The input section start

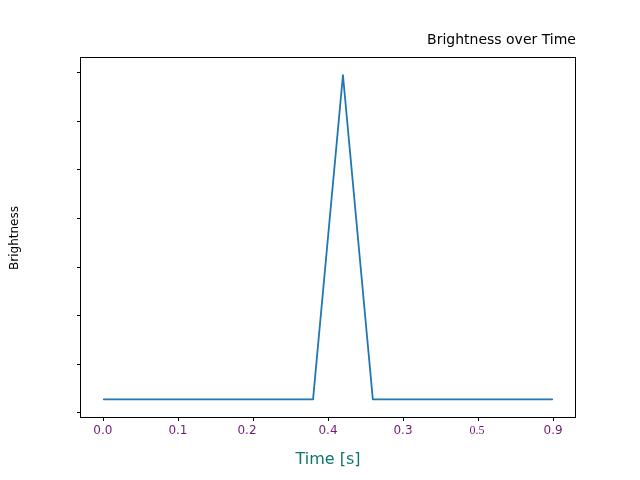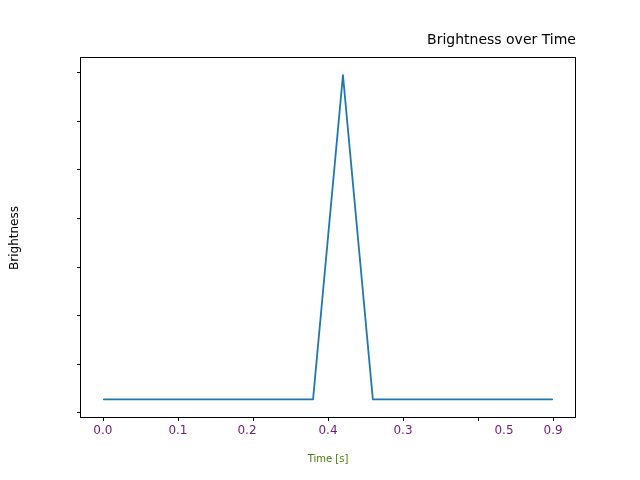--- a/index.html
+++ b/index.html
@@ -159,7 +159,7 @@
       <div class="xtick-label" style="left: 247px;">0.2</div>
       <div class="xtick-label" style="left: 328px;">0.4</div>
       <div class="xtick-label" style="left: 403.038px;">0.3</div>
-      <div class="xtick-label" style="left: 504px;">0.5</div>
+      <div class="xtick-label" style="left: 477px; font-family: Liberation Serif, serif;">0.5</div>
       <div class="xtick-label" style="left: 553.113px;">0.9</div>
     </div>
 

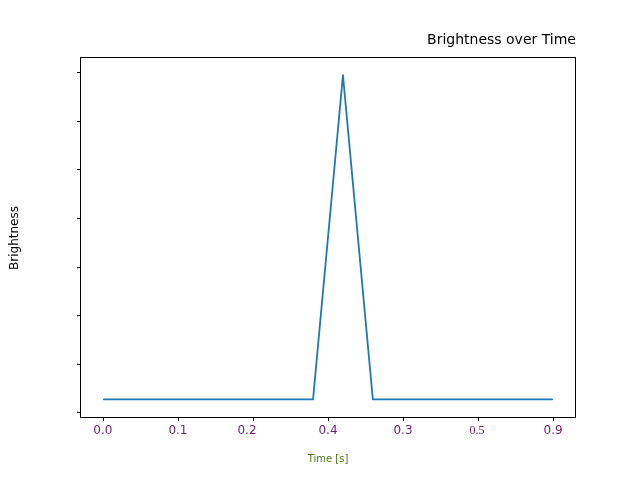--- a/index.html
+++ b/index.html
@@ -99,8 +99,8 @@
     top: 452px;
     width: 496px;
     text-align: center;
-    font-size: 10px;
-    color: #4d7c0f;
+    font-size: 16px;
+    color: #0f766e;
     line-height: 14px;
     white-space: nowrap;
   }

The input section end

[Exercise description]: Read the data above. Pull out each line in which the string "label" appears.

[Response to this task]:
       <div class="xtick-label" style="left: 247px;">0.2</div>
       <div class="xtick-label" style="left: 328px;">0.4</div>
       <div class="xtick-label" style="left: 403.038px;">0.3</div>
-      <div class="xtick-label" style="left: 504px;">0.5</div>
+      <div class="xtick-label" style="left: 477px; font-family: Liberation Serif, serif;">0.5</div>
       <div class="xtick-label" style="left: 553.113px;">0.9</div>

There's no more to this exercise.